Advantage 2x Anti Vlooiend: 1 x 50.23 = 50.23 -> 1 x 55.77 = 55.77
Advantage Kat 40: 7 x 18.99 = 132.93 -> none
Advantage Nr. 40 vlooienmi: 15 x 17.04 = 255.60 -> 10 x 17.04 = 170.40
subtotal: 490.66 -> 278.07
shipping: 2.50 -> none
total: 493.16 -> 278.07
--------------------------------------------------
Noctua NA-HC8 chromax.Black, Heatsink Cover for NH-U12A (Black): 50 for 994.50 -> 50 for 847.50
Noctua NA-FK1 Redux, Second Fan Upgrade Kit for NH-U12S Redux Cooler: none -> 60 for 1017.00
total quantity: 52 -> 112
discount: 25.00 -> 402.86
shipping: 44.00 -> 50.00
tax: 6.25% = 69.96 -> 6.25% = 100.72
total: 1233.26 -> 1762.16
--------------------------------------------------
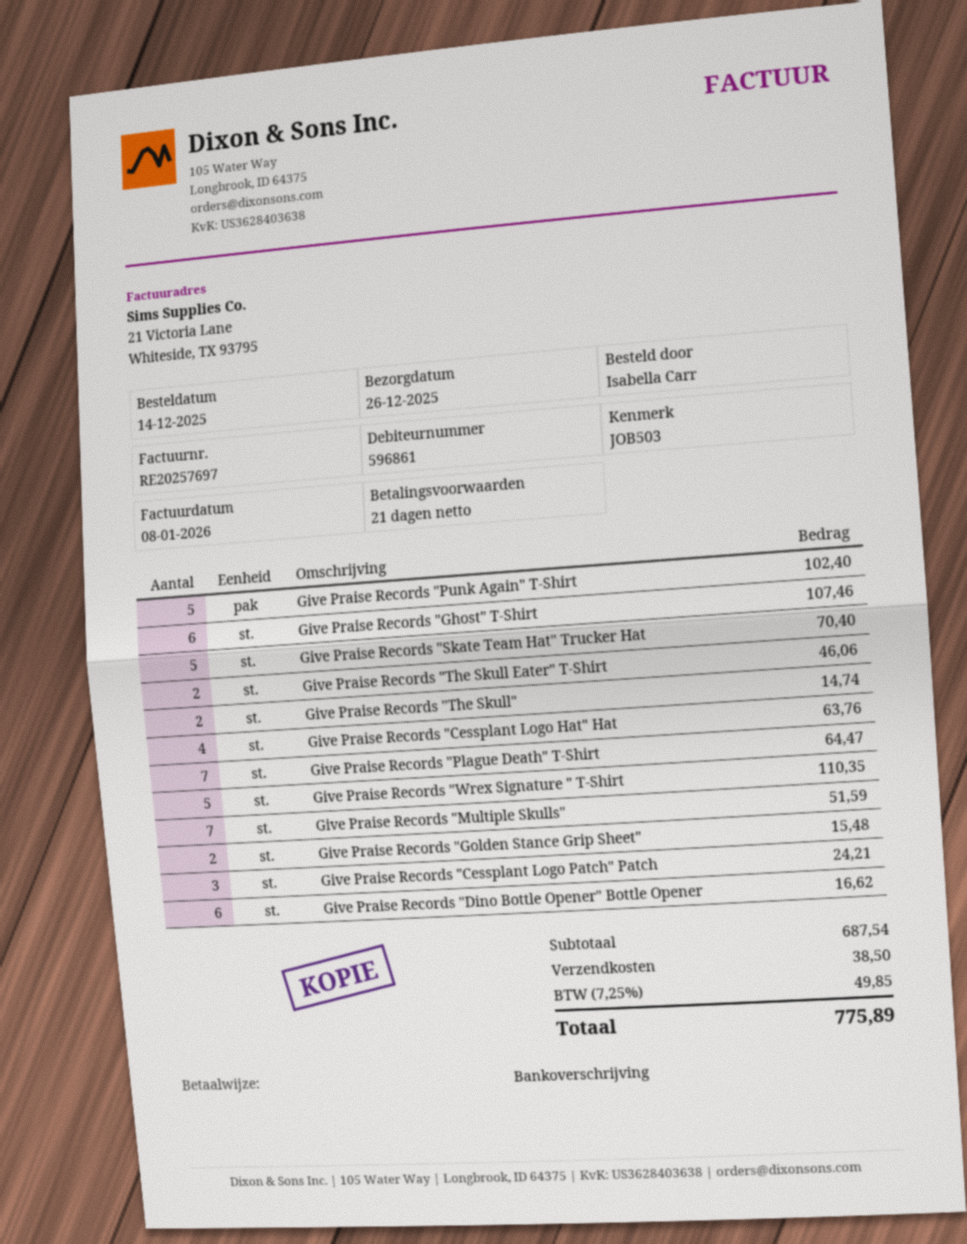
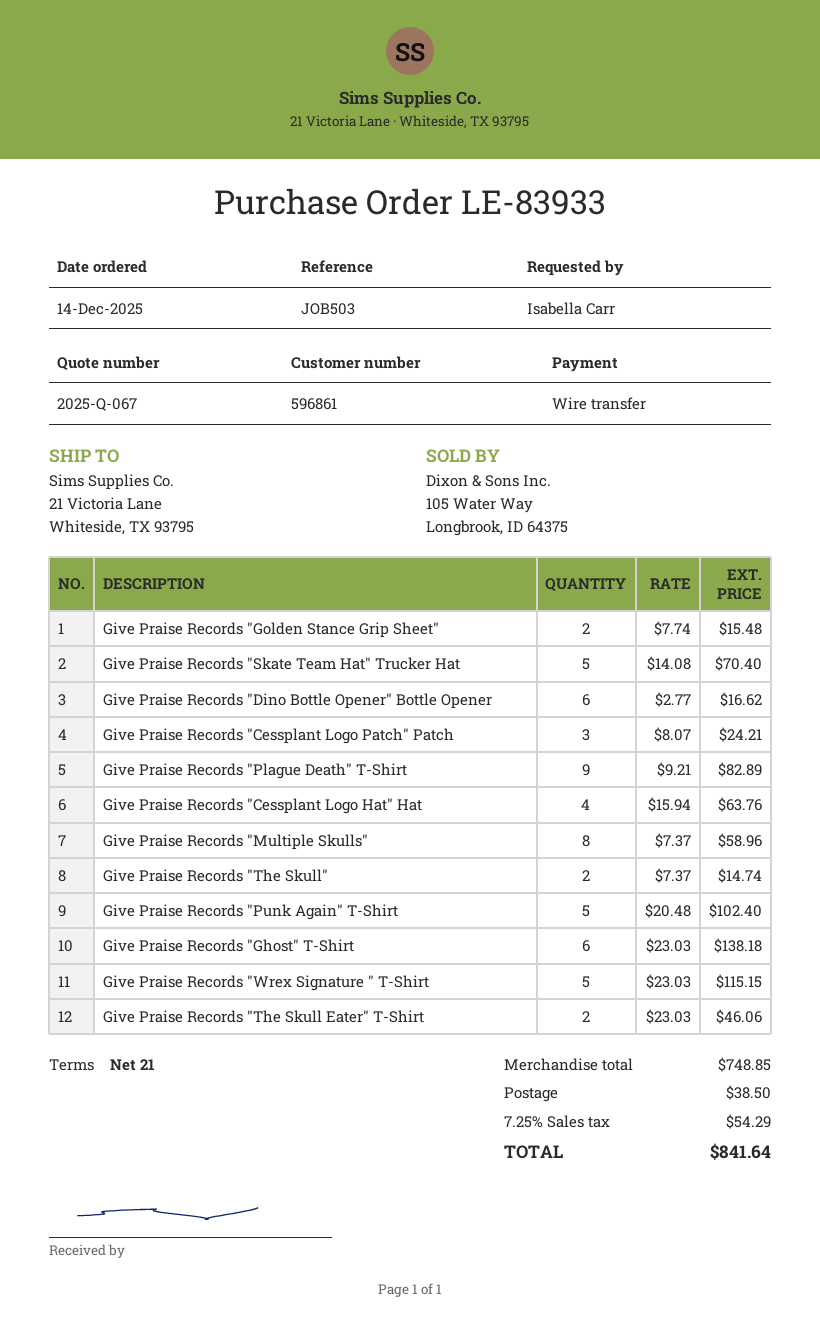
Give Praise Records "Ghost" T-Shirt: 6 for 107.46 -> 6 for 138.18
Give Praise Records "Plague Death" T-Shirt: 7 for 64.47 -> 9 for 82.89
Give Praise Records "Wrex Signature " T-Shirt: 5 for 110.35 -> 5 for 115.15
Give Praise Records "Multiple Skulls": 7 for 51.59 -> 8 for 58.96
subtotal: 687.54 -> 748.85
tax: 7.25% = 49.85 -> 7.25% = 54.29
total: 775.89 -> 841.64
--------------------------------------------------
** REQUIRED ACTION **
Above are the records; copy exactly the lines from the line with "Advantage 2x Anti" through the line with "total: 493.16 -> 278.07", both included.

** SOLUTION TO THE EXERCISE **
Advantage 2x Anti Vlooiend: 1 x 50.23 = 50.23 -> 1 x 55.77 = 55.77
Advantage Kat 40: 7 x 18.99 = 132.93 -> none
Advantage Nr. 40 vlooienmi: 15 x 17.04 = 255.60 -> 10 x 17.04 = 170.40
subtotal: 490.66 -> 278.07
shipping: 2.50 -> none
total: 493.16 -> 278.07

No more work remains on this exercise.